I start out with the total acceleration vector expressed in tangential and normal (to the arc at any given $s$) components,
$$\vec{a} = \vec{a}_t + \vec{a}_n \Rightarrow$$
$$\vec{a} = \frac{dv}{dt}\hat{e}_t + k\, v^2 \hat{e}_n$$
Where $\hat{e}_t$ is the unit vector tangent to the circular arc (parallel to the velocity vector of the particle at any point on the arc), $\hat{e}_n$ is the unit vector normal to $ \hat{e}_t $, pointing towards the direction of the centripetal component of acceleration (i.e. from the particle position towards the center of the circle of which the arc is a segment) and $k$ the arc curvature.
The squared magnitude of the total acceleration is thus,
$$\|\vec{a}\|^2 = \left( \frac{dv}{dt} \right)^2 + \left( k\, v^2 \right)^2$$ 
Since I want to express the speed $v$ in terms of the arc length parameter $s$ I make the following substitution
$$v = \frac{ds}{dt} \Rightarrow dt = \frac{ds}{v}$$
I expect the optimal $v(s)$ to happen for $\|\vec{a}\| = \alpha$ i.e. the limit acceleration available to me. This I assume by drawing an analogy to the linear motion problem, where instead of a circular path I would have a linear path. Therefore combining the last two expression (and $\|\vec{a}\| = \alpha$) I get
$$\alpha^2 = \left( v\frac{dv}{ds} \right)^2 + \left( k\, v^2 \right)^2$$
rearranging gives
$$\left(\frac{dv}{ds} \right)^2 = \frac{\alpha^2 - k^2 v^4}{v^2} \Rightarrow$$
$$\frac{dv}{ds} = \pm \sqrt{ \frac{\alpha^2 - k^2 v^4}{v^2}}$$
where the dependence of $v$ on $s$ i.e. $v(s)$ is understood.

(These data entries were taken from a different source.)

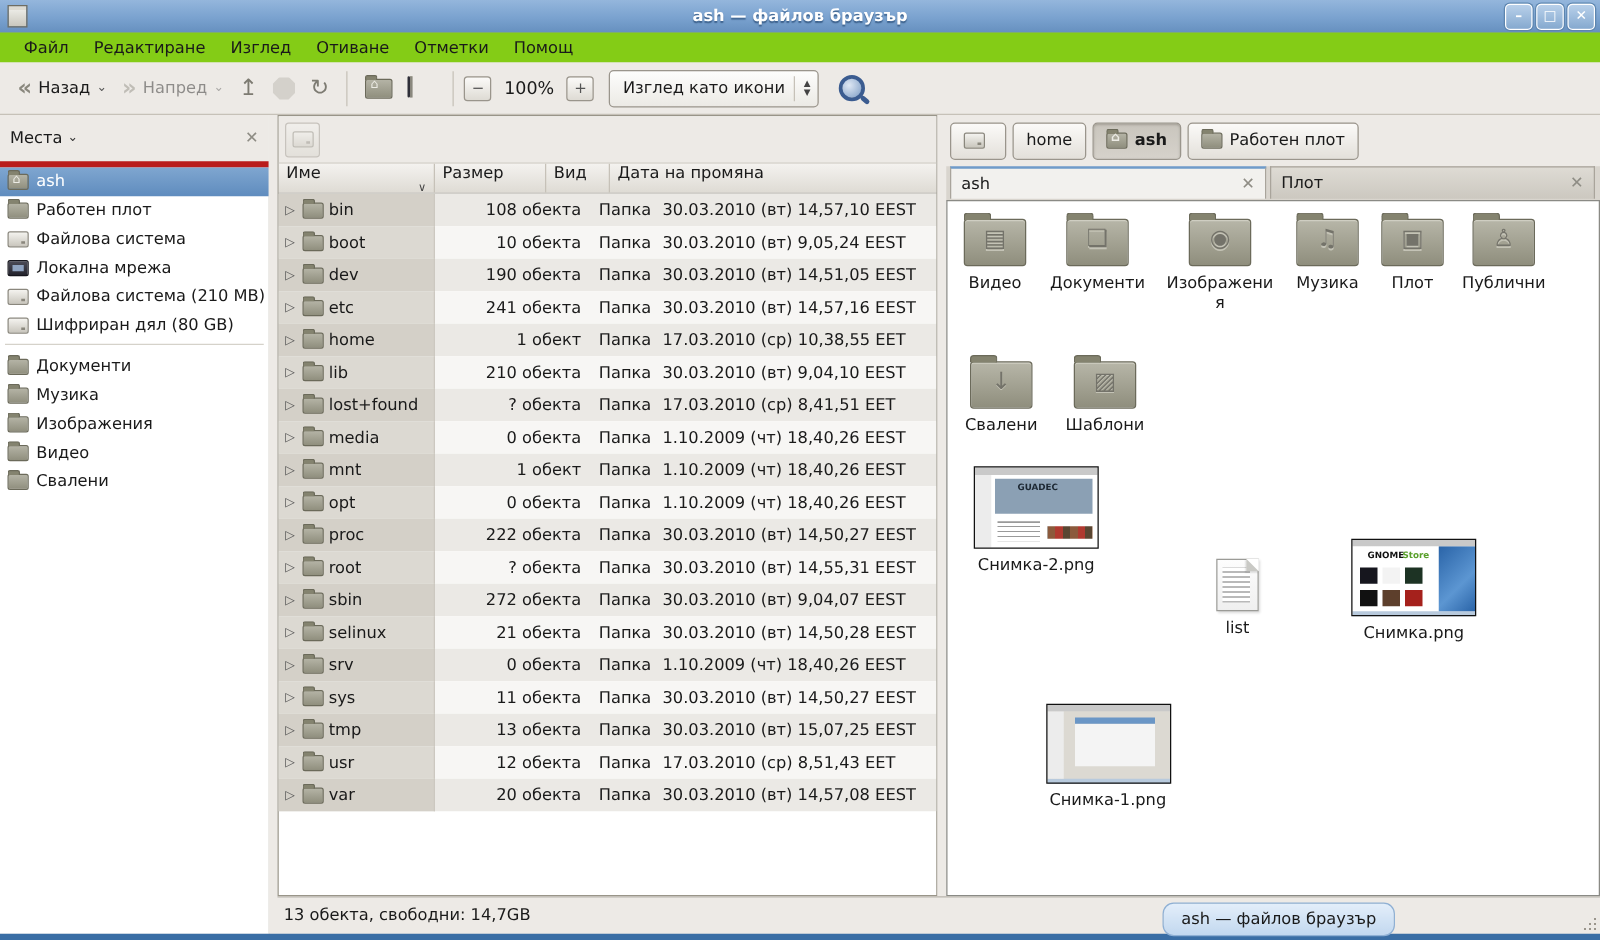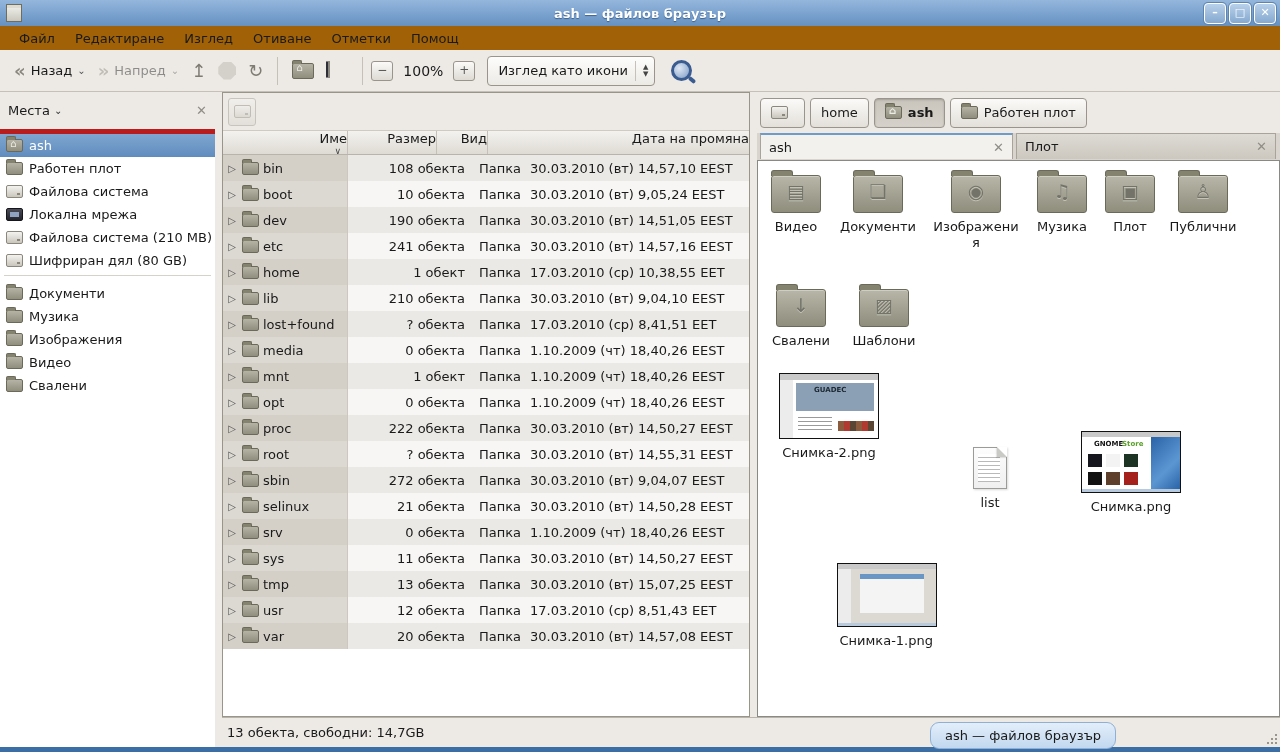--- a/index.html
+++ b/index.html
@@ -18,7 +18,7 @@
     color:#fff;font-size:11px;line-height:17px;text-align:center;font-weight:bold;box-shadow:0 0 0 1px #5d85ae;cursor:default;}
 
   
-  .menubar{position:absolute;left:0;top:26px;width:1280px;height:24px;background:#a16207;display:flex;align-items:center;padding-left:10px;box-sizing:border-box;gap:2px;}
+  .menubar{position:absolute;left:0;top:26px;width:1280px;height:24px;background:#84cc16;display:flex;align-items:center;padding-left:10px;box-sizing:border-box;gap:2px;}
   .menu-item{padding:2px 9px;}
 
   

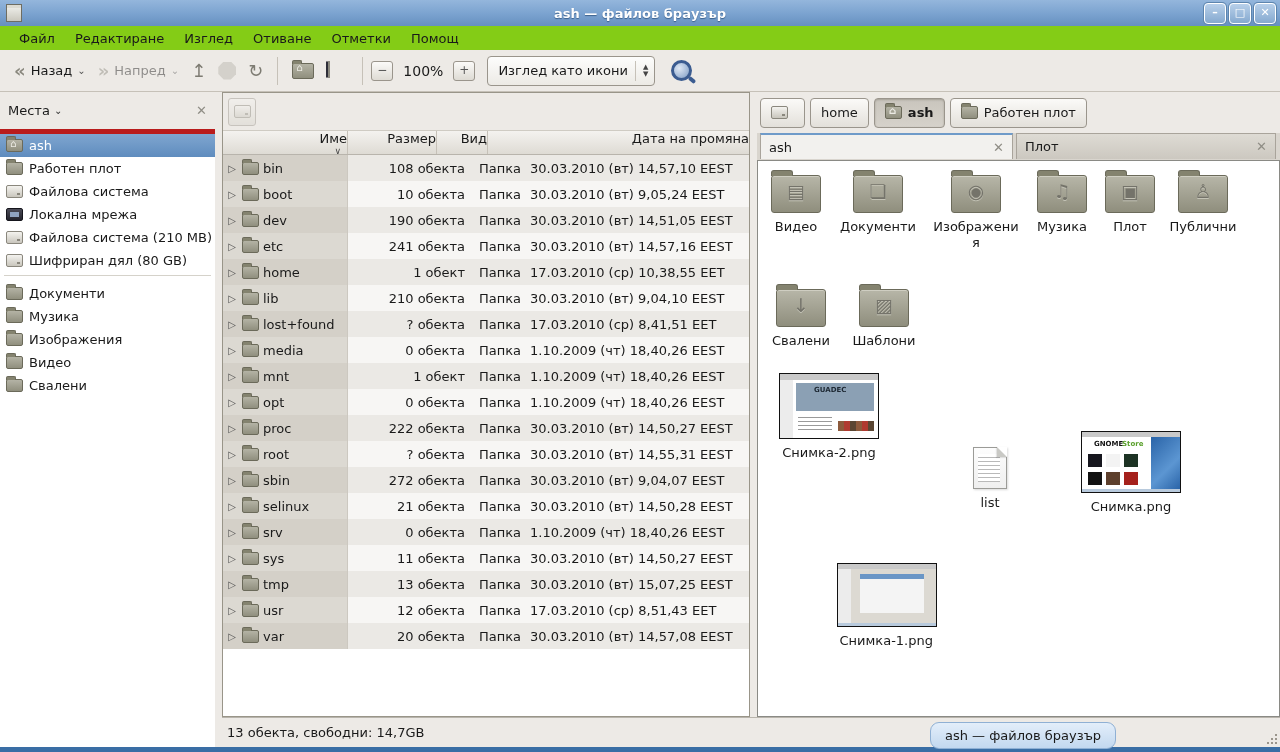--- a/index.html
+++ b/index.html
@@ -70,7 +70,7 @@
   .treepane-top{height:37px;background:#edeae6;border-bottom:1px solid #cfcbc3;display:flex;align-items:center;padding-left:5px;}
   .small-btn{width:26px;height:26px;border:1px solid #9a958c;border-radius:3px;background:linear-gradient(#f6f5f2,#d8d5cd);display:flex;align-items:center;justify-content:center;}
   .thead{display:flex;height:23px;background:linear-gradient(#f4f2ef,#dedbd4);border-bottom:1px solid #b8b4ac;align-items:center;}
-  .th{border-right:1px solid #c6c1b8;padding-left:6px;box-sizing:border-box;height:100%;display:flex;align-items:flex-end;flex-direction:column;}
+  .th{border-right:1px solid #c6c1b8;padding-left:6px;box-sizing:border-box;height:100%;display:flex;align-items:flex-start;flex-direction:column;}
   .col-name{width:125px;}.col-size{width:89px;}.col-type{width:51px;}.col-date{flex:1;border-right:none;}
   .th .sort{margin-left:auto;margin-right:6px;font-size:9px;color:#444;}
   .trow{display:flex;height:26px;align-items:center;}

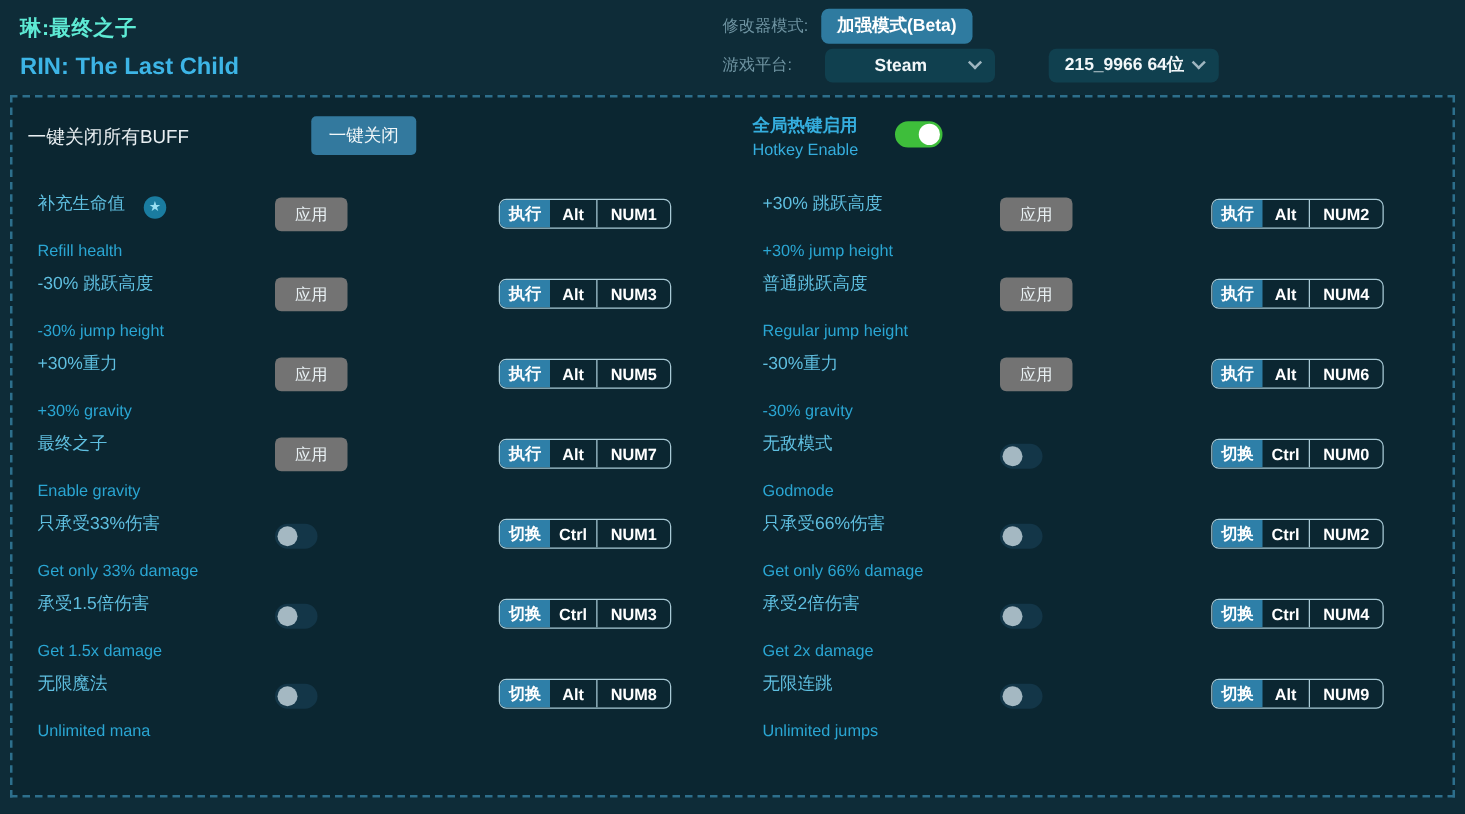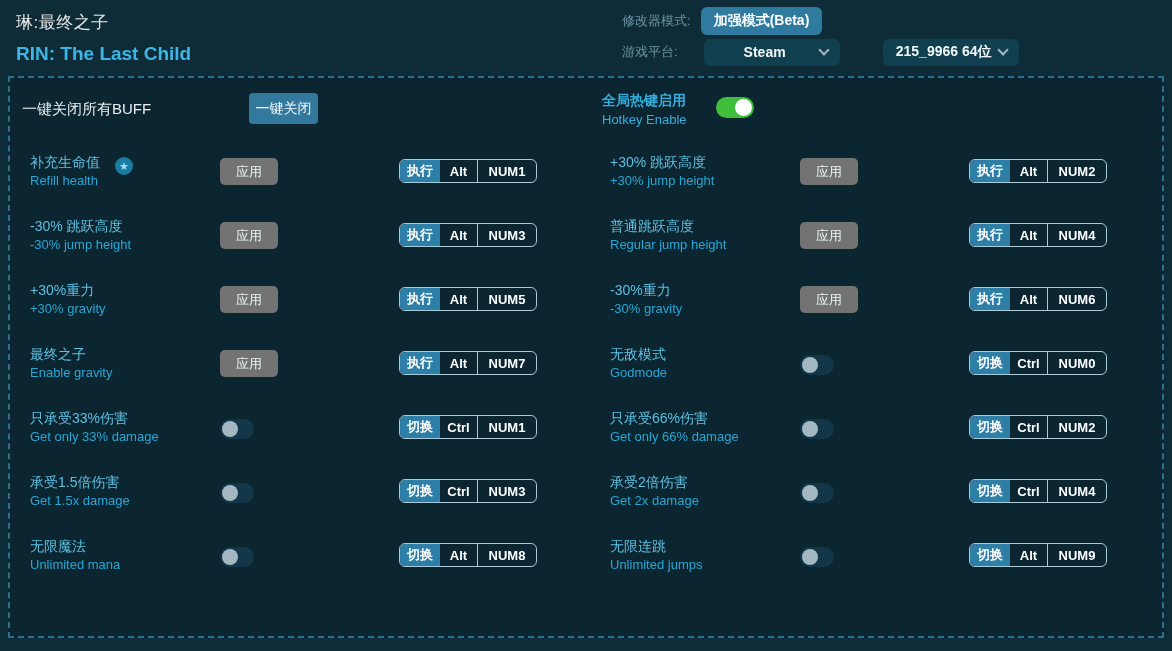--- a/index.html
+++ b/index.html
@@ -13,7 +13,7 @@
   }
   
   .titles { position:absolute; left:16px; top:11px; }
-  .title-zh { font-size:17px; font-weight:normal; color:#e5e5e5; letter-spacing:0.5px; }
+  .title-zh { font-size:17px; font-weight:bold; color:#5eead4; letter-spacing:0.5px; }
   .title-en { font-size:19px; font-weight:bold; color:#3DB5E6; margin-top:9px; }
   .hc-row { position:absolute; display:flex; align-items:center; height:28px; }
   .hc1 { left:578px; top:7px; }

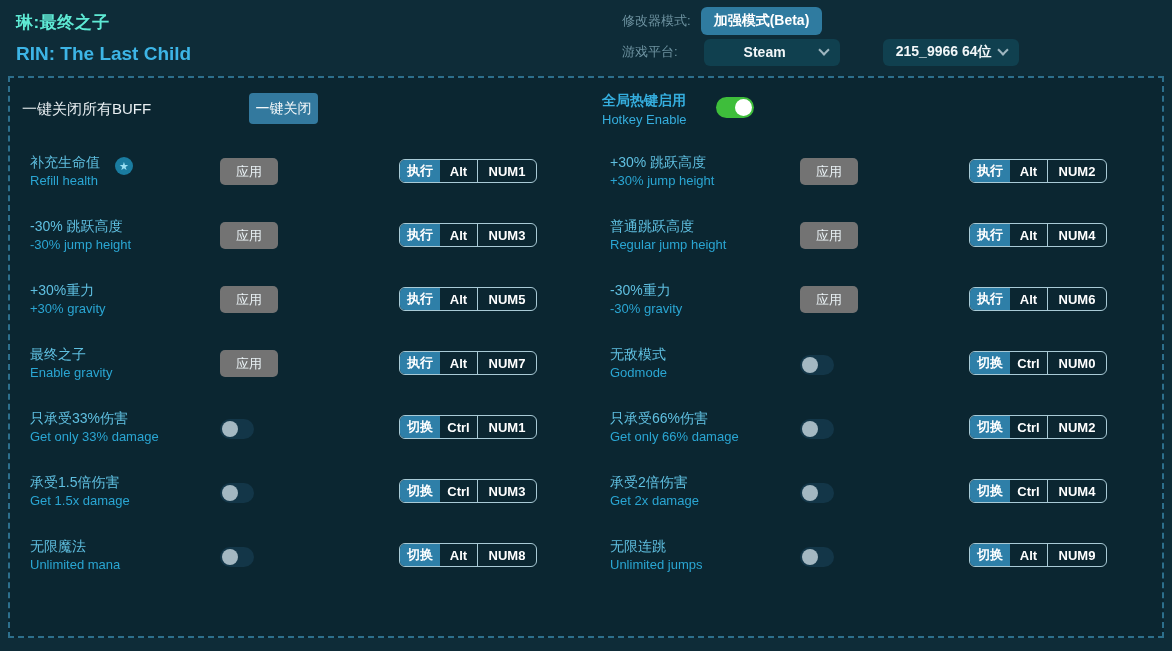--- a/index.html
+++ b/index.html
@@ -18,7 +18,7 @@
   .hc-row { position:absolute; display:flex; align-items:center; height:28px; }
   .hc1 { left:578px; top:7px; }
   .hc2 { left:578px; top:38px;gap:16px; }
-  .hc-label { font-size:13px; color:#6E93A1; margin-right:10px;margin-left:44px; }
+  .hc-label { font-size:13px; color:#6E93A1; margin-right:10px; }
   .mode-btn {
     height:28px; padding:0 13px; background:#2F7BA0; border:none; border-radius:6px;
     color:#ffffff; font-size:14px; font-weight:bold; cursor:pointer;

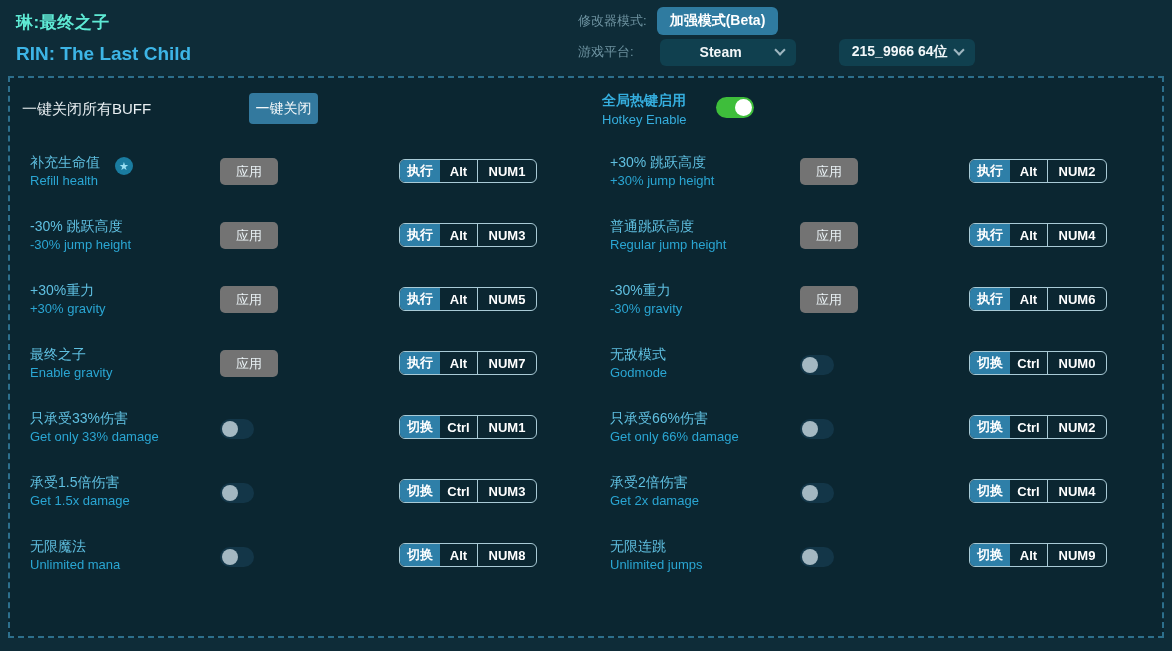--- a/index.html
+++ b/index.html
@@ -41,7 +41,7 @@
   }
   .close-label { position:absolute; left:12px; top:22px; font-size:15px; color:#E9EFF2; }
   .close-btn {
-    position:absolute; left:239px; top:15px; width:69px; height:31px;
+    position:absolute; left:239px; top:15px; width:84px; height:31px;
     background:#33799E; border:none; border-radius:4px; color:#F2F7F9; font-size:14px;
     cursor:pointer; font-family:inherit;
   }

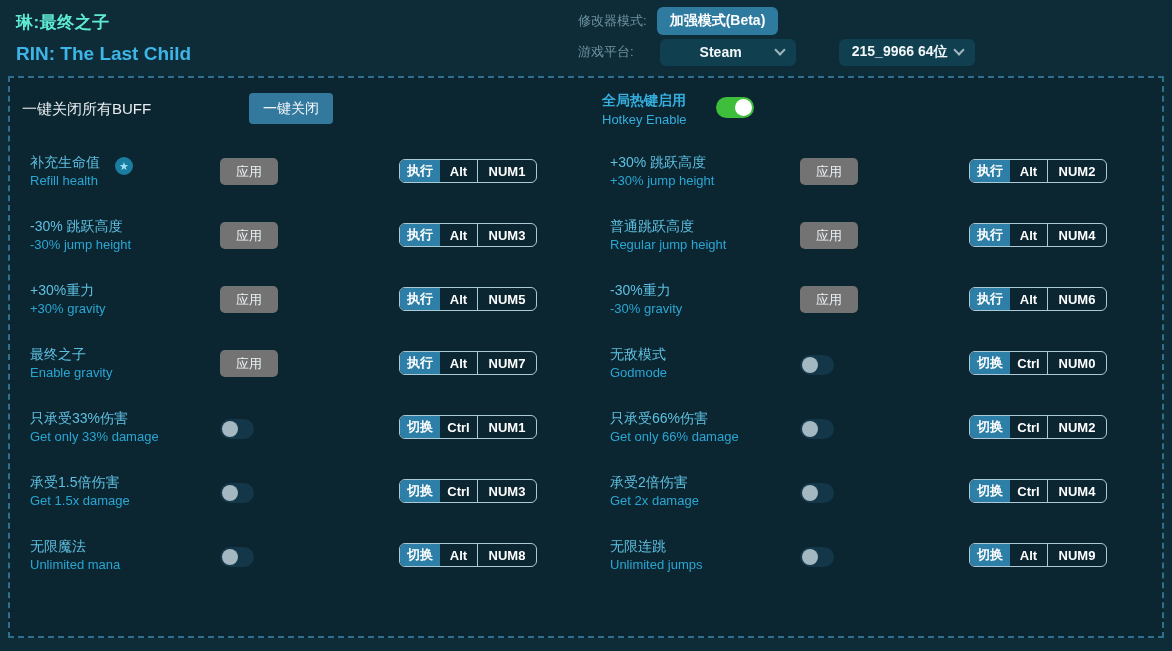--- a/index.html
+++ b/index.html
@@ -67,7 +67,7 @@
   .row-4{top:326px} .row-5{top:390px} .row-6{top:454px}
   .names { position:absolute; left:8px; top:6px; }
   .zh { font-size:14px; color:#5FBFE0; }
-  .en { font-size:13px; color:#2AA6D3; margin-top:1px; }
+  .en { font-size:13px; color:#2AA6D3; margin-top:21px; }
   .star {
     position:absolute; left:93px; top:9px; width:18px; height:18px; border-radius:50%;
     background:#1A7CA0; color:#9ADFF2; font-size:11px; line-height:18px; text-align:center;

This last expression is the rate of change of the speed $v(s)$ with the parameter $s$. I expect $dv/ds$ to be either zero or negative. If $v_2 = \sqrt{\alpha / k}$ then the rate of change of $v(s)$ with $s$ should be $0$. This is the maximum speed that can be achieved by the particle while still maintaining the given circular trajectory (in view of the acceleration constraint). If $v_2 < \sqrt{\alpha / k}$ I expect the rate of change to be negative i.e. the particle starts out with a speed $v_1 > v_2$ and as we approach $s = s_2$ the speed tends towards the constraint speed $v_2$ imposed by the problem statement at $s_2$. It is therefore logical to discard the plus sign in the above expression and keep only the minus sign since I expect the rate of change of the speed ($v(s)$) with $s$ to be either $0$ or negative (and in any case a real number). Therefore
$$\frac{dv}{ds} = - \sqrt{ \frac{\alpha^2 - k^2v^4}{v^2}} \Rightarrow$$
$$\int \sqrt{\frac{v^2}{\alpha^2 - k^2v^4}} \mathrm{d}v = - \int ds$$
Multiplying both sides by $k$ (which is constant due to the fact that the trajectory is a circular segment) and setting $\alpha/k = v_{lim}^2$ we get
$$ \int \sqrt{\frac{v^2}{v_{lim}^4 - v^4}} \mathrm{d}v = - k \int ds $$
Applying the limits of integration on both sides as defined by the problem statement we have
$$\int_v^{v_2} \sqrt{\frac{v^2}{v_{lim}^4 - v^4}} \mathrm{d}v = - k \int_s^{s_2} ds$$
The way I intuitively understand this last result is the following: Given $v_2$ and $s_2$ solving the integral will give the function $v(s)$ which minimizes the time $t$ it takes for the vehicle to travel from some point $s \leq s_2$ to $s_2$.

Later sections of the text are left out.